• [EXERCISE DETAILS] What is needed is an exact repetition of the lines below, from the first one through the one holding "total: 5886.99 -> 9484.69", with no pictures and nothing else.

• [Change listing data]
⁂

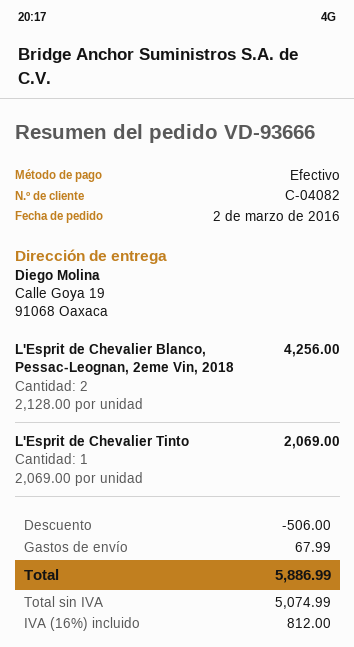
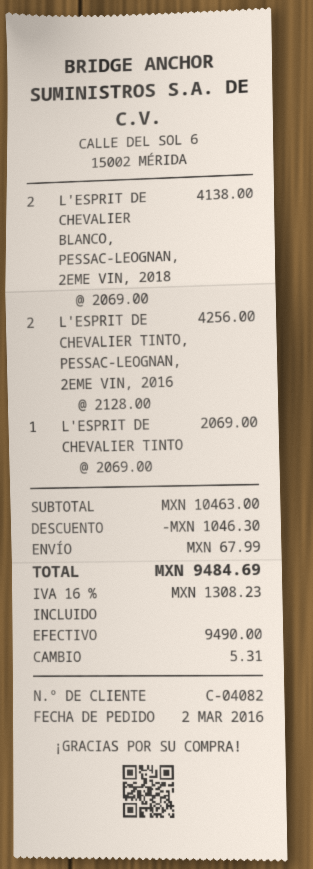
L'Esprit de Chevalier Blanco, Pessac-Leognan, 2eme Vin, 2018: 2 x 2128.00 = 4256.00 -> 2 x 2069.00 = 4138.00
L'ESPRIT DE CHEVALIER TINTO, PESSAC-LEOGNAN, 2EME VIN, 2016: none -> 2 x 2128.00 = 4256.00
discount: 506.00 -> 1046.30
tax: 16% = 812.00 -> 16% = 1308.23
total: 5886.99 -> 9484.69

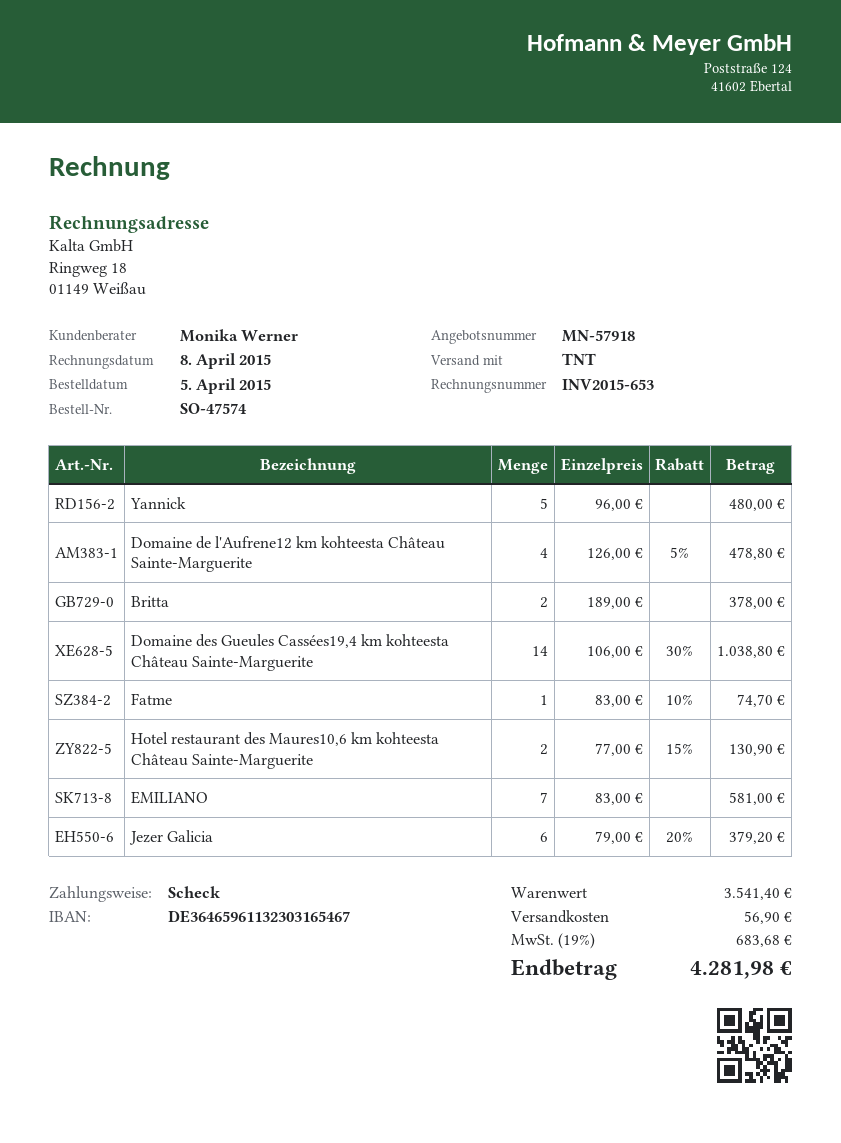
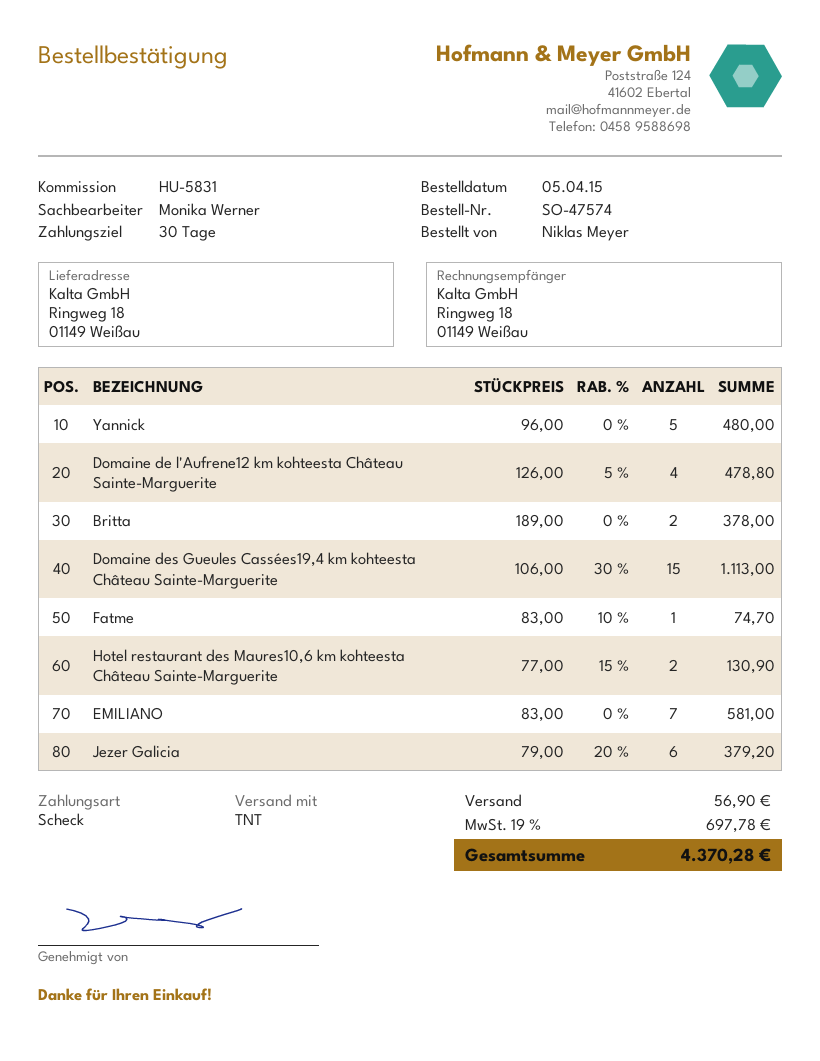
Domaine des Gueules Cassées19,4 km kohteesta Château Sainte-Marguerite: 14 x 106.00 - 30% = 1038.80 -> 15 x 106.00 - 30% = 1113.00
tax: 19% = 683.68 -> 19% = 697.78
total: 4281.98 -> 4370.28

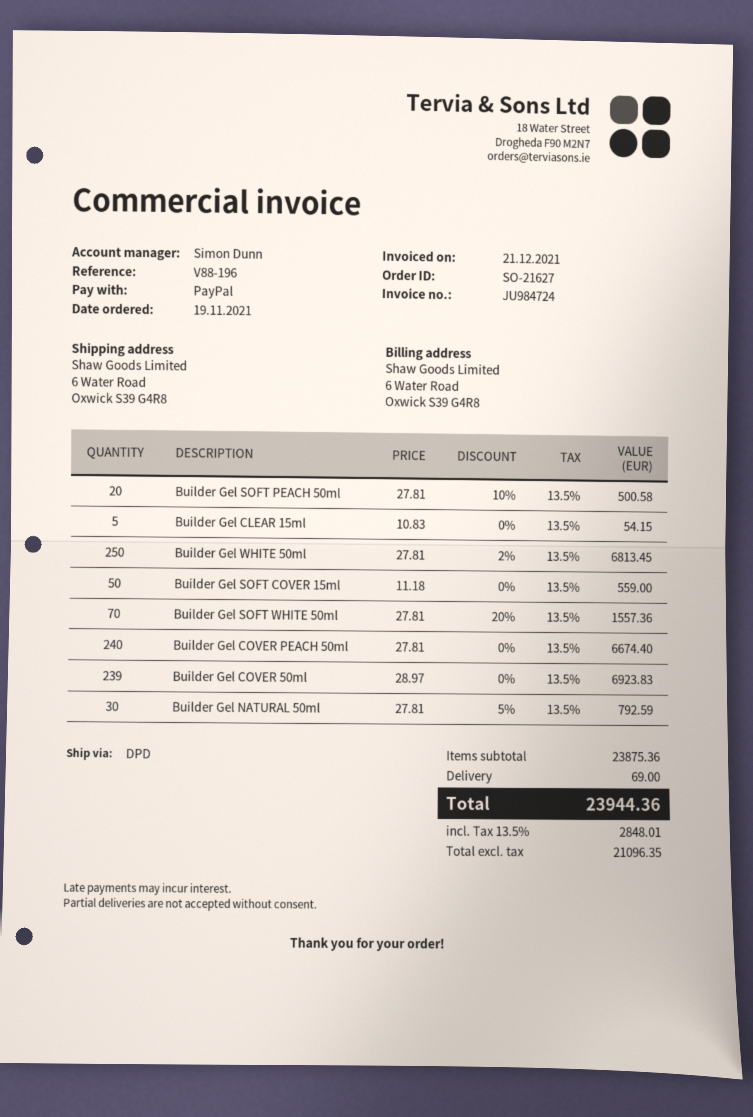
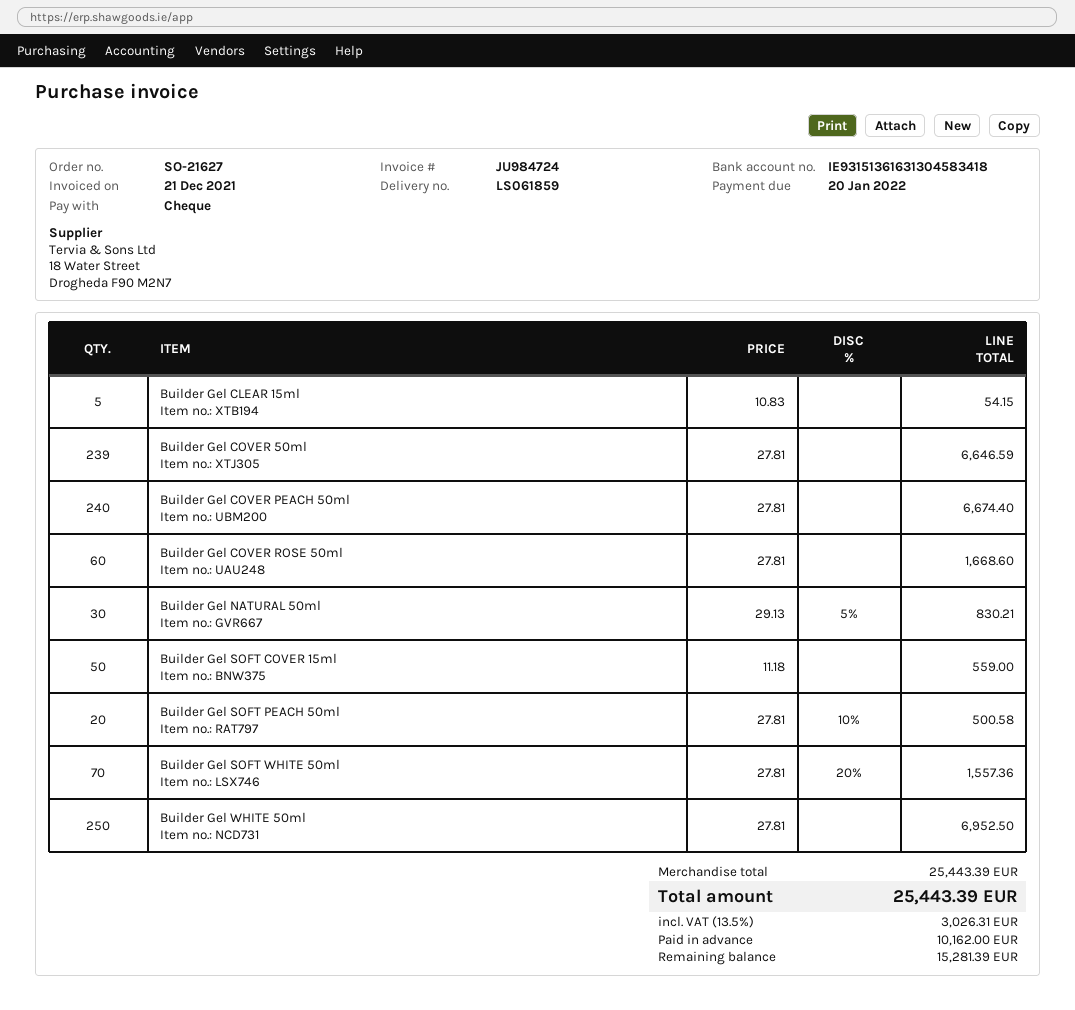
payment method: PayPal -> cheque
Builder Gel WHITE 50ml: 250 x 27.81 - 2% = 6813.45 -> 250 x 27.81 = 6952.50
Builder Gel COVER 50ml: 239 x 28.97 = 6923.83 -> 239 x 27.81 = 6646.59
Builder Gel NATURAL 50ml: 30 x 27.81 - 5% = 792.59 -> 30 x 29.13 - 5% = 830.21
Builder Gel COVER ROSE 50ml: none -> 60 x 27.81 = 1668.60
subtotal: 23875.36 -> 25443.39
shipping: 69.00 -> none
tax: 13.5% = 2848.01 -> 13.5% = 3026.31
total: 23944.36 -> 25443.39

⁂

• [EXPECTED ANSWER]
L'Esprit de Chevalier Blanco, Pessac-Leognan, 2eme Vin, 2018: 2 x 2128.00 = 4256.00 -> 2 x 2069.00 = 4138.00
L'ESPRIT DE CHEVALIER TINTO, PESSAC-LEOGNAN, 2EME VIN, 2016: none -> 2 x 2128.00 = 4256.00
discount: 506.00 -> 1046.30
tax: 16% = 812.00 -> 16% = 1308.23
total: 5886.99 -> 9484.69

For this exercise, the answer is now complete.